Por otro lado, me parece muy interesante que la novela se haya construido sobre la base de las parejas, fundamentalmente Leonora-Morris (que son la pulsión de vida), Weldon-Alison (que son la pulsión de muerte), Weldon-Williams (que son la pulsión reprimida). Pero de estos tres grupos centrales, se derivan muchos más en múltiples combinaciones, de forma que cada personaje tiene a su símil y a su antítesis, y a menudo símil y antítesis de uno están relacionados entre sí, y a su vez tienen como símil y antítesis a otros también vinculados. Así que sorprende lo bien trabado que el texto acaba estando, su sentido circular, la mucha reflexión y cuidado que McCullers puso al escribirlo. Ya que también tenemos, por ejemplo, a Morris-Williams, que tienen en común la repulsión por lo femenino-blando, pero la fascinación por lo femenino-salvaje (por lo que no sorprende que ambos deseen a la misma mujer), o a Alison-Weincheck, que representan la abulia, la apatía, lo que no se quiere ver, o lo que se pretende que no se ve, de modo que la primera no consigue tomar una resolución, y el segundo se queda ciego… Y, por supuesto, también hay parejas antitéticas (Weldon-Firebird, Morris-Anacleto, etc.).

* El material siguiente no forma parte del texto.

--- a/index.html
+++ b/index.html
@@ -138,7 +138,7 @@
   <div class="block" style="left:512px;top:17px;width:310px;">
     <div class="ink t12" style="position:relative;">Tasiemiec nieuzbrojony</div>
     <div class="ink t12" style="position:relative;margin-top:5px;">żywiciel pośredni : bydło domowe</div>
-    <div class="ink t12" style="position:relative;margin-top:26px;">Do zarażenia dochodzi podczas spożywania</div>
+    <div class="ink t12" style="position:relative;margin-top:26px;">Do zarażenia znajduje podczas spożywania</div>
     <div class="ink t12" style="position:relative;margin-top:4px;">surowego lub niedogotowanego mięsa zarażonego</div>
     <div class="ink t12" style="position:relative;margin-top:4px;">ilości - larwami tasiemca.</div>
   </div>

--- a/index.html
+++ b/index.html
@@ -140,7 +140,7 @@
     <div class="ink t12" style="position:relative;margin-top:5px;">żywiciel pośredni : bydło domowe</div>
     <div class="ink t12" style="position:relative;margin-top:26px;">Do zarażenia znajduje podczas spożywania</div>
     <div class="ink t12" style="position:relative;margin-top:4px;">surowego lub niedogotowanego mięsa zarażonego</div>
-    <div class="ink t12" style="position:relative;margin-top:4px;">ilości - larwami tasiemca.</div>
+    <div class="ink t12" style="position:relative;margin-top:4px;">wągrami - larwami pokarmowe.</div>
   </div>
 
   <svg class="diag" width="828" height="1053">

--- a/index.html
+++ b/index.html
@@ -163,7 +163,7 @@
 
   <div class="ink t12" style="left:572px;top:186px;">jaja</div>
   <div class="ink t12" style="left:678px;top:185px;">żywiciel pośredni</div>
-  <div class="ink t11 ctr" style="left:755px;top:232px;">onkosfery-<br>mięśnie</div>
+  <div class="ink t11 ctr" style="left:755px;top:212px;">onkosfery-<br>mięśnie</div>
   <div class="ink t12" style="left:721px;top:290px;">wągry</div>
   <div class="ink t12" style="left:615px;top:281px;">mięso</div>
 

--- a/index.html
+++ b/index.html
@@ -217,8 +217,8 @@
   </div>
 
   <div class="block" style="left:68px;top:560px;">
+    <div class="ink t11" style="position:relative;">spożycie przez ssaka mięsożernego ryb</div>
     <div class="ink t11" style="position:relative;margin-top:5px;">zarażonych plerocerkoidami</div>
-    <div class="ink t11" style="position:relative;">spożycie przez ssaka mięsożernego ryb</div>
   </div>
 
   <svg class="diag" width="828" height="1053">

En realidad, todos los personajes de este relato están frustrados, de una forma u otra, ninguno consigue realmente lo que quiere y, por tanto, la resolución —que no revelaré— es plenamente consistente con lo que se representa. De este modo, acabamos teniendo que el tema central no es tanto la sexualidad frustrada cuanto la frustración en sí[2].
Por lo que toca a los aspectos formales, y ya para ir acabando, en lo temporal y estructural la novela no tiene rasgos destacables. La prosa elegida por la autora es igualmente sencilla, pero de gran perspicacia, siendo de resaltar su aproximación desprejuiciada, orientada a lograr la captación de las motivaciones, temores, ansias… de los personajes. El ritmo es pausado pero inexorable. Un texto, en definitiva, de factura excelente que, además, gracias a su brevedad, apenas consume tiempo de lectura.
 

 



JJJJL




[1] En el imaginario colectivo, la caída por excelencia es la de Pablo de Tarso. Sin embargo, dicho episodio no aparece en las fuentes históricas y, por tanto, o bien se trata de una anécdota apócrifa, o bien se trata de un metáfora, representando un evento brusco y repentino que hace ver las cosas con claridad.

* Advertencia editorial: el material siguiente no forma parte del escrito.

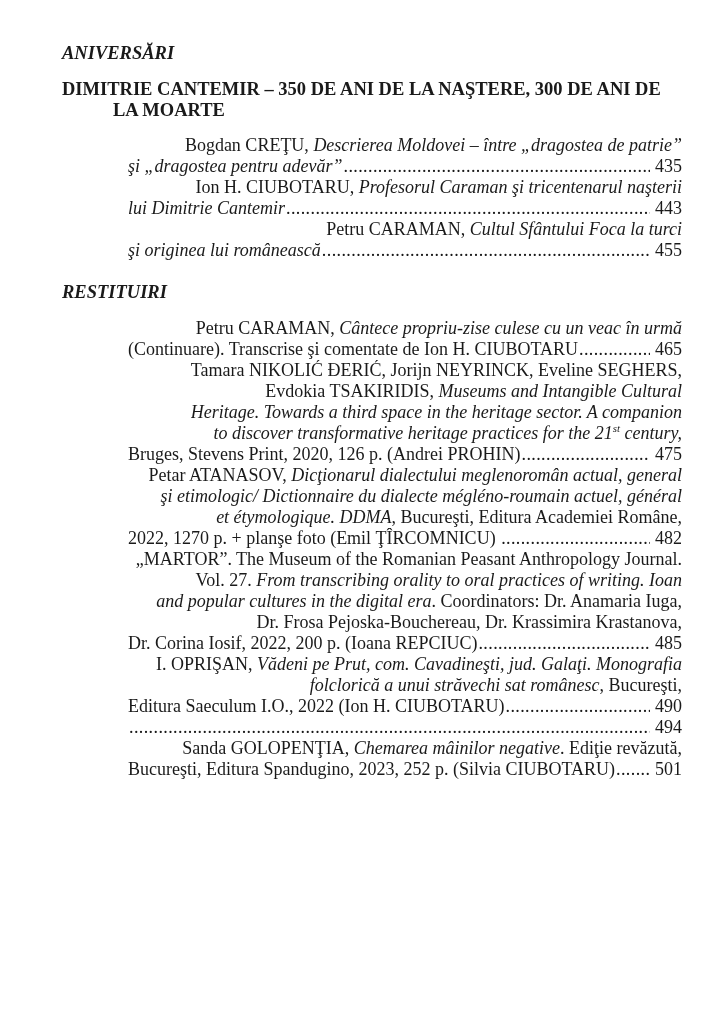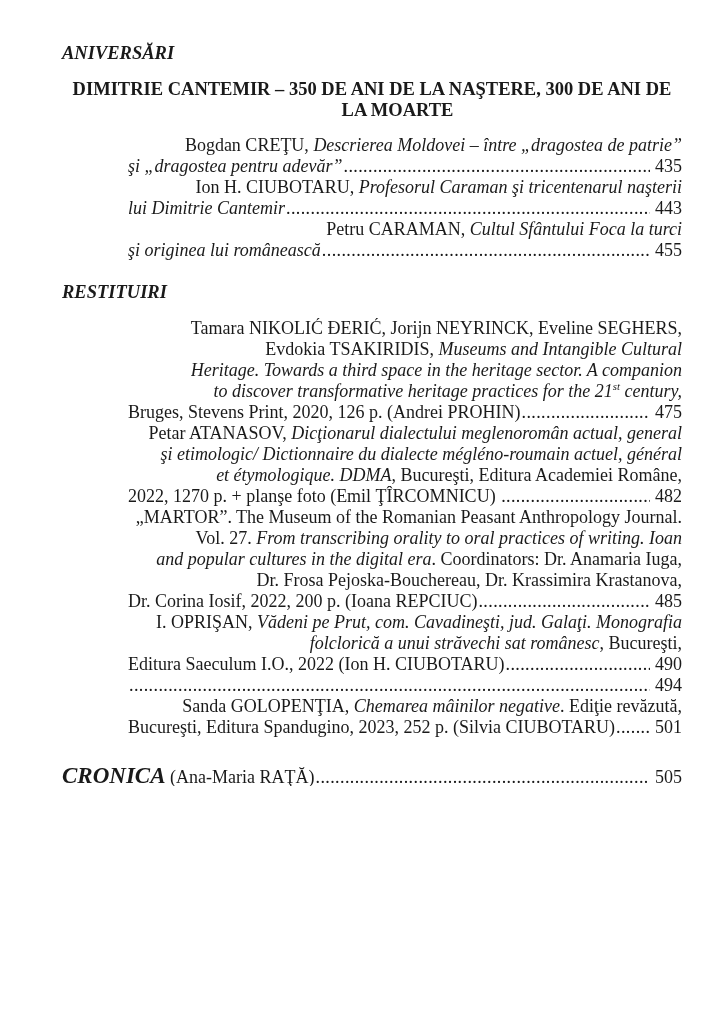--- a/index.html
+++ b/index.html
@@ -25,7 +25,7 @@
   .b-title{
     font-weight:bold;font-size:18.5px;margin:0 0 14px;
   }
-  .b-title .title-line{white-space:pre;text-align:center;}
+  .b-title .title-line{white-space:pre;}
   .b-title .title-line.cont{padding-left:51px;}
   .entry{margin:0;}
   .entry-line{

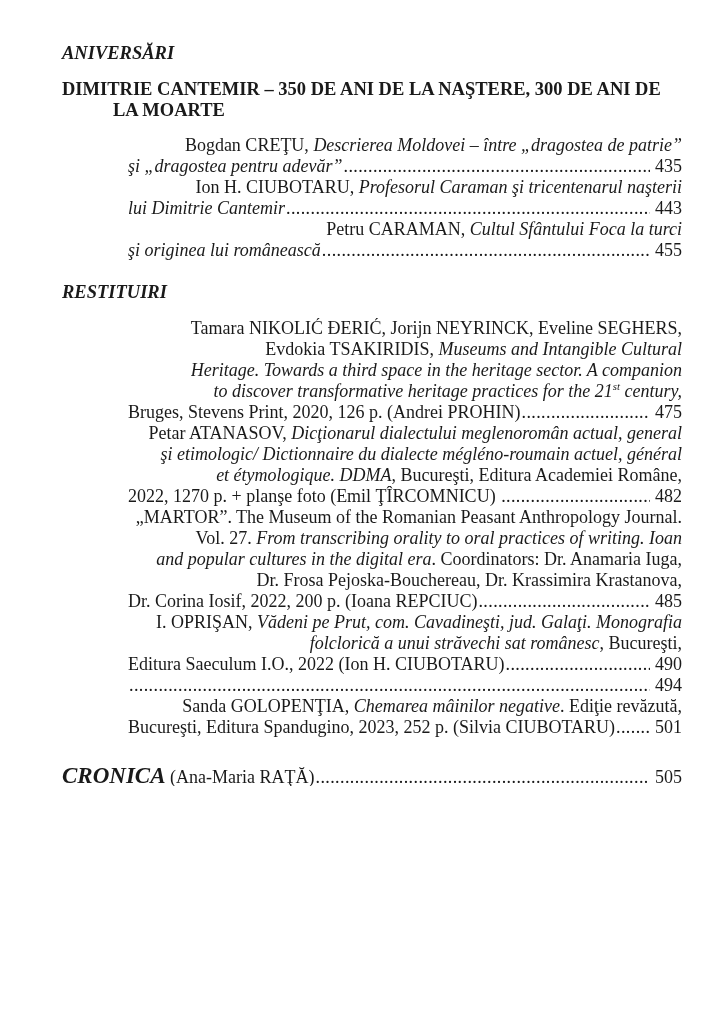--- a/index.html
+++ b/index.html
@@ -91,6 +91,16 @@
       <div class="b-section">RESTITUIRI</div>
       <div class="entry">
         <div class="entry-line">
+          <span class="txt"><span class="">Petru CARAMAN, </span><span class="it ">Cântece propriu-zise culese cu un veac în urmă</span></span>
+        </div>
+        <div class="entry-line ind">
+          <span class="txt"><span class="">(Continuare). Transcrise şi comentate de Ion H. CIUBOTARU</span></span>
+          <span class="dots"></span>
+          <span class="page-num">465</span>
+        </div>
+      </div>
+      <div class="entry">
+        <div class="entry-line">
           <span class="txt"><span class="">Tamara NIKOLIĆ ĐERIĆ, Jorijn NEYRINCK, Eveline SEGHERS,</span></span>
         </div>
         <div class="entry-line ind">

[2] En este punto también sería interesante tratar brevemente sobre los dos personajes femeninos principales, Leonora y Alice, mutuamente antitéticas y, sin embargo, “amigas”. ¿A qué se refiere la autora cuando nos dice que Leonora “era un poco retrasada”? Tosca como pueda ser, parece un personaje de una inteligencia normal. Sin embargo, en ocasiones tiene problemas para verbalizar las cosas, sabe lo que quiere decir, pero no encuentra las palabras.
                Alison, por su parte, ¿es verdaderamente una enferma? Se antoja, en muchos momentos, que buena parte de las dolencias que sufre provienen del estado de agitación y preocupación constantes en que se pone a sí misma. Y, de hecho, McCullers nos dice, en un momento dado, “Alison estaba siempre imaginándose tragedias”.